Director: Emile de Antonio
It's the most unique entry here. It's not actually a film. It's about the Senate Army – McCarthy hearings of 1954. This was the moment that led to McCarthy's downfall. Emile took footage of the on-camera trial and just edited it. It's as gripping as any thriller and tells you the power of editing because just by using the footage, he makes the point that he wants to make.
Director: Basu Chatterjee
It's an incredible film but very under watched. It is shot in Agra and there is an authenticity to the setting and the language they are speaking. I was quite taken with it because using local languages is something I've always done. I saw this film when I was in college and remember thinking, 'This can also be done.' It's a funny film. It's about this guy who has just finished class 12 and he's an idealist. He wants to change the world, be a revolutionary, but under pressure from his family, he's married off. This film has a lot of flash forward cuts and jump cuts, done really well.
Director: Quentin Tarantino
I don't know what to say about this film! The less said the better. Everyone knows it's phenomenal. All I can add is that the first time I saw it, I didn't understand jack. Then a year later, I read the script, that's when I got it and then I saw the film again.
Director: MS Sathyu
This is another film that's very true to its setting. Sathyu is relentless with the melodrama. He doesn't go easy on it. But there's a point to it and this film speaks a lot to what our country is dealing with today.
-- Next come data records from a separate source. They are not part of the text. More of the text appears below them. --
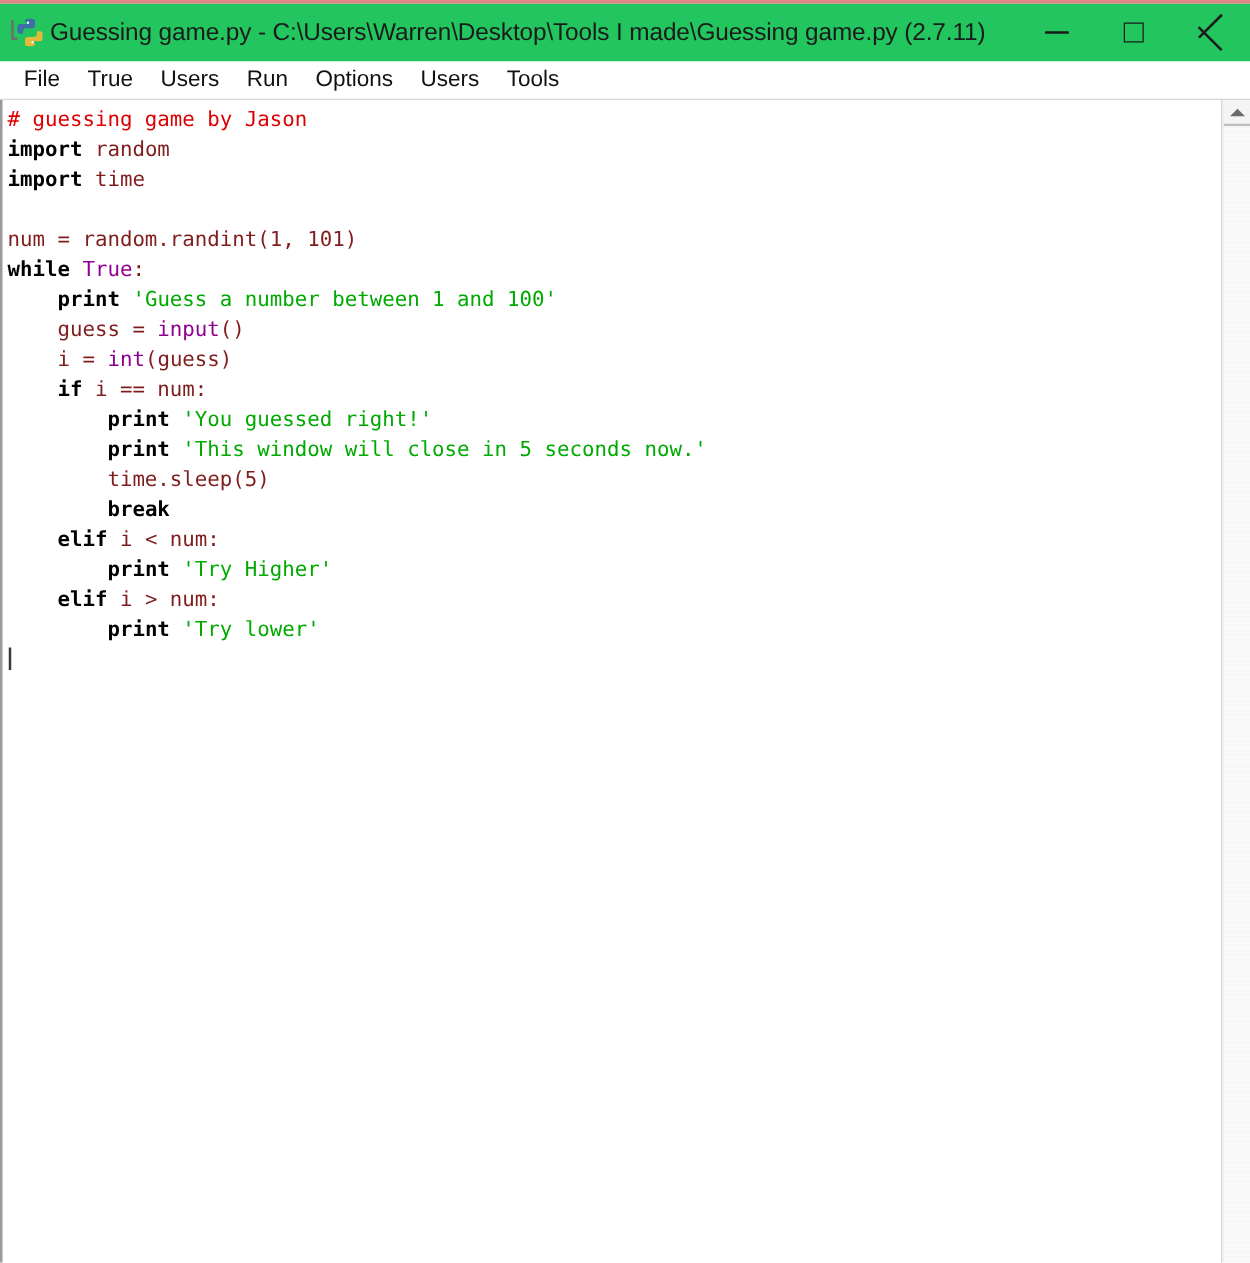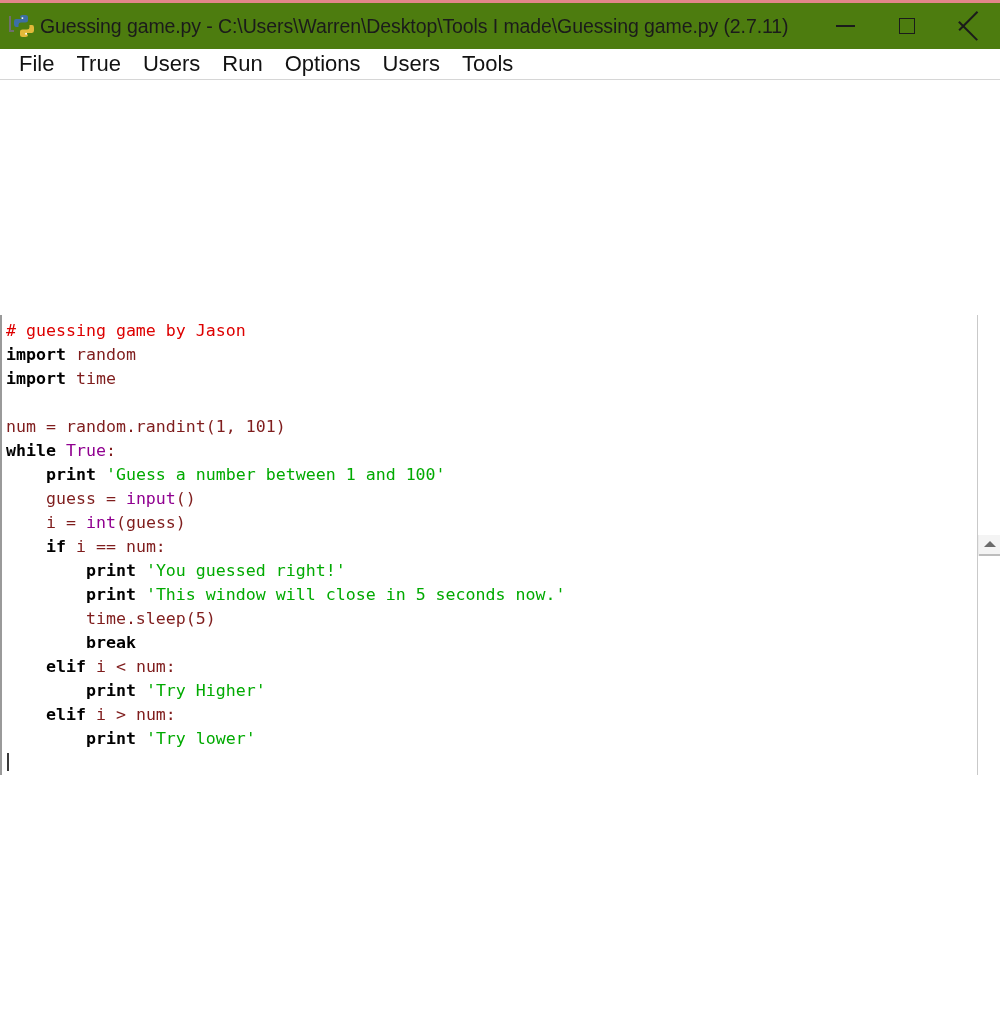"Guessing game.py -" .titlebar { background: #4d7c0f -> #22c55e }
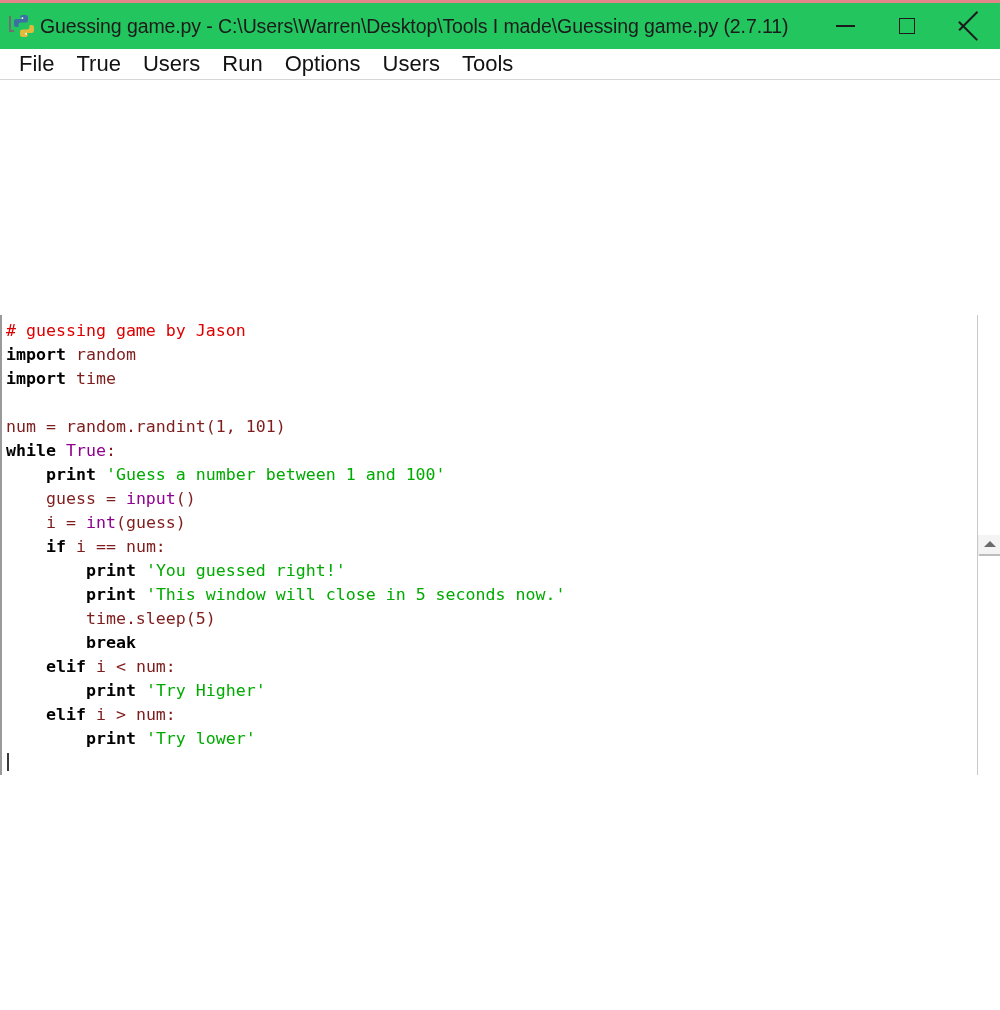"File" .menu-item { font-size: 22px -> 18px }
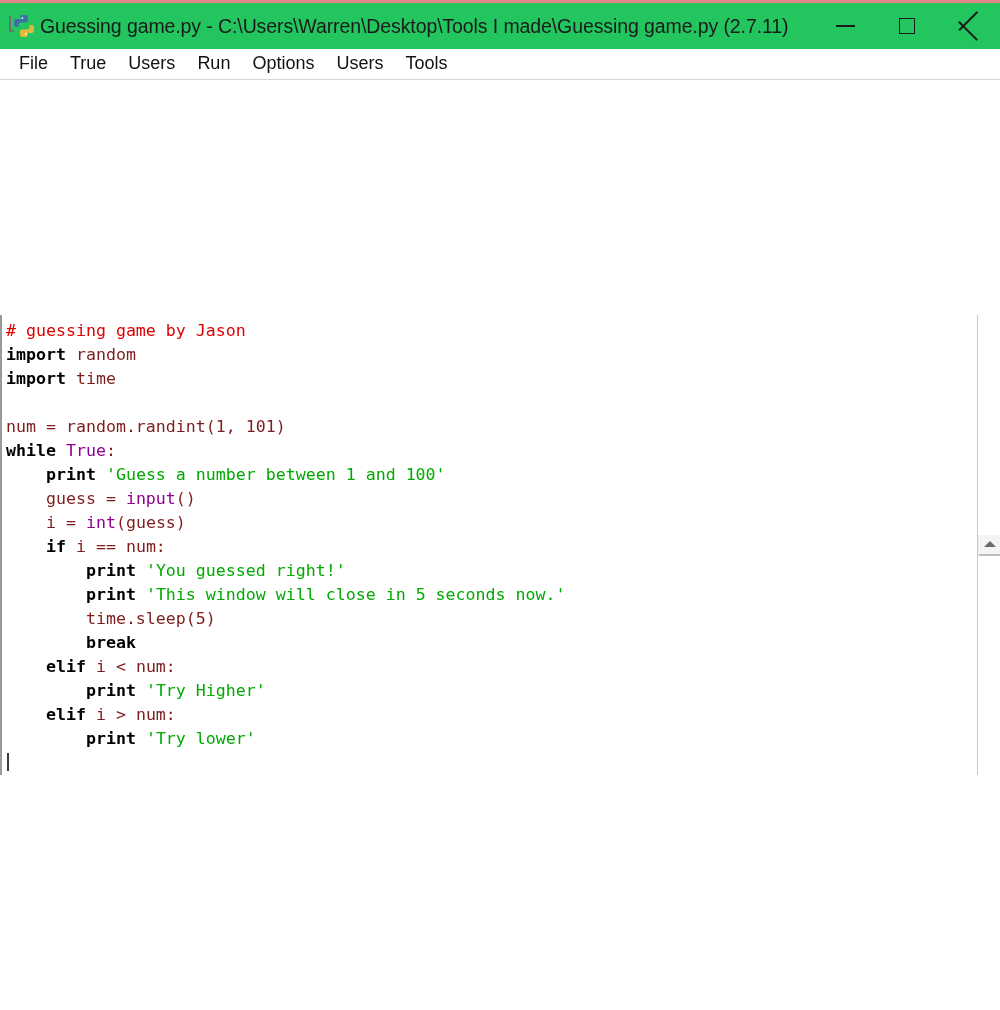"# guessing game by Jason" .editor-wrap { align-items: center -> none }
Director: Gillo Pontecorvo
Film buffs have all seen this. What's so incredible about it is the style. It's set in the late 50s and even when you watch it now, it feels like a film of today. Whatever rules of cinema were written until then, these guys just shredded them to pieces and reinvented storytelling.
Director: Terry Jones
I'm a huge Monty Python fan. When I'm feeling low or upset about something, I just watch Monty Python videos on YouTube. Some of the films that they made had serious cinematic chops, apart from being humorous. Apart from the fact that this film is uproariously funny, what I remember is how it makes fun of Christianity.